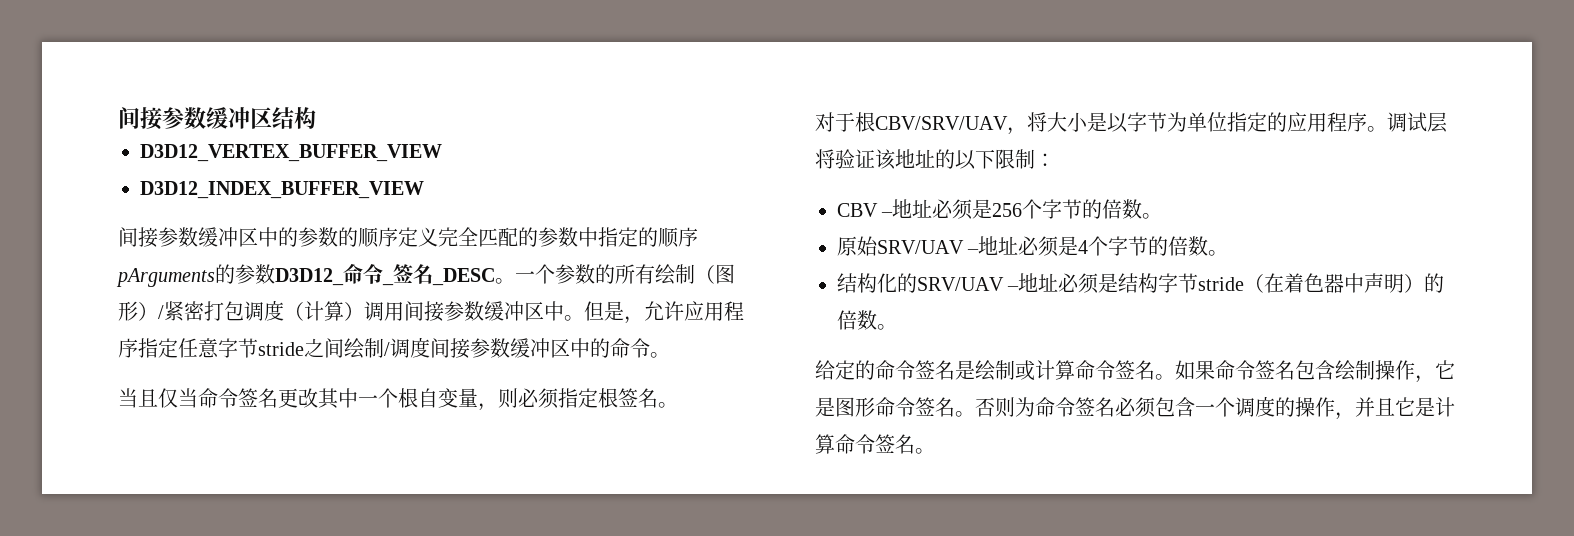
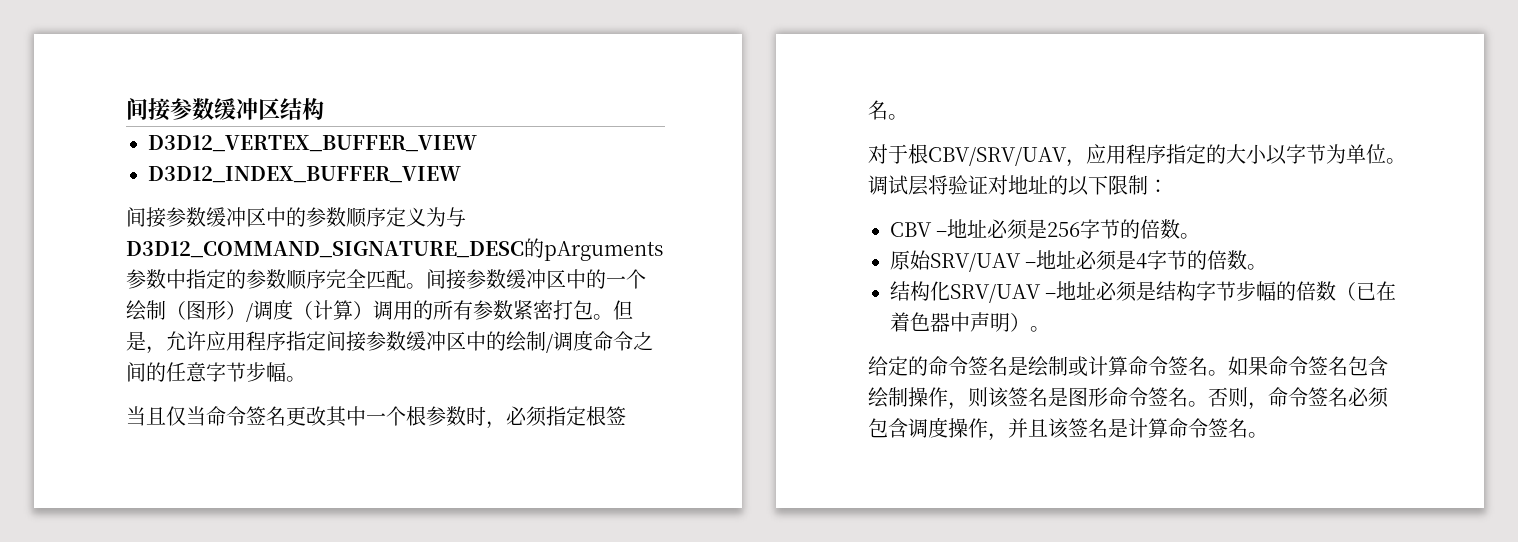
[338,227,358,247] 的 -> (346, 217) none
[438,227,698,248] [116,264,655,287] 完全匹配的参数中指定的顺序pArguments的参数D3D12_命令_签名_DESC。一个参数的所有 -> [426,207,466,227] [126,238,663,261] [126,269,646,290] 为与D3D12_COMMAND_SIGNATURE_DESC的pArguments参数中指定的参数顺序完全匹配。间接参数缓冲区中的一个
[164,301,244,321] 紧密打包 -> (253, 312) none
[404,301,564,322] 间接参数缓冲区中 -> [413,300,593,320] 的所有参数紧密打包
[178,337,650,359] 任意字节stride之间绘制/调度间接参数缓冲区中的命令 -> [326,330,653,353] [126,362,286,382] 间接参数缓冲区中的绘制/调度命令之间的任意字节步幅
[418,388,518,411] 自变量，则 -> [426,406,506,429] 参数时，
[1027,112,1367,133] 将大小是以字节为单位指定的应用程序 -> [1086,144,1386,165] 应用程序指定的大小以字节为单位
[875,149,896,170] 该 -> [988,175,1008,195] 对
[1022,199,1043,219] 个 -> (1081, 229) none
[1088,236,1109,256] 个 -> (1148, 261) none
[897,273,917,293] 的 -> (950, 291) none
[1198,274,1265,293] stride（ -> [1236,281,1377,301] 步幅的倍数（已
[1424,273,1445,293] [837,310,877,330] 的倍数 -> (1030, 322) none
[1435,360,1455,379] 它 -> [968,387,1048,408] 则该签名
[1015,397,1035,417] 为 -> [1248,402,1268,410] ，
[1195,396,1295,417] 一个调度的 -> [908,417,948,438] 调度
[1395,397,1415,416] 它 -> [1048,418,1108,439] 该签名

■ ■ ■ ■ ■ ■ ■

- Task directions -
From the top of the listing above, repeat each line exactly until you reach the line containing "[418,388,518,411] 自变量，则 ->", and repeat that one too. Leave the pictures out.

- Answer -
[338,227,358,247] 的 -> (346, 217) none
[438,227,698,248] [116,264,655,287] 完全匹配的参数中指定的顺序pArguments的参数D3D12_命令_签名_DESC。一个参数的所有 -> [426,207,466,227] [126,238,663,261] [126,269,646,290] 为与D3D12_COMMAND_SIGNATURE_DESC的pArguments参数中指定的参数顺序完全匹配。间接参数缓冲区中的一个
[164,301,244,321] 紧密打包 -> (253, 312) none
[404,301,564,322] 间接参数缓冲区中 -> [413,300,593,320] 的所有参数紧密打包
[178,337,650,359] 任意字节stride之间绘制/调度间接参数缓冲区中的命令 -> [326,330,653,353] [126,362,286,382] 间接参数缓冲区中的绘制/调度命令之间的任意字节步幅
[418,388,518,411] 自变量，则 -> [426,406,506,429] 参数时，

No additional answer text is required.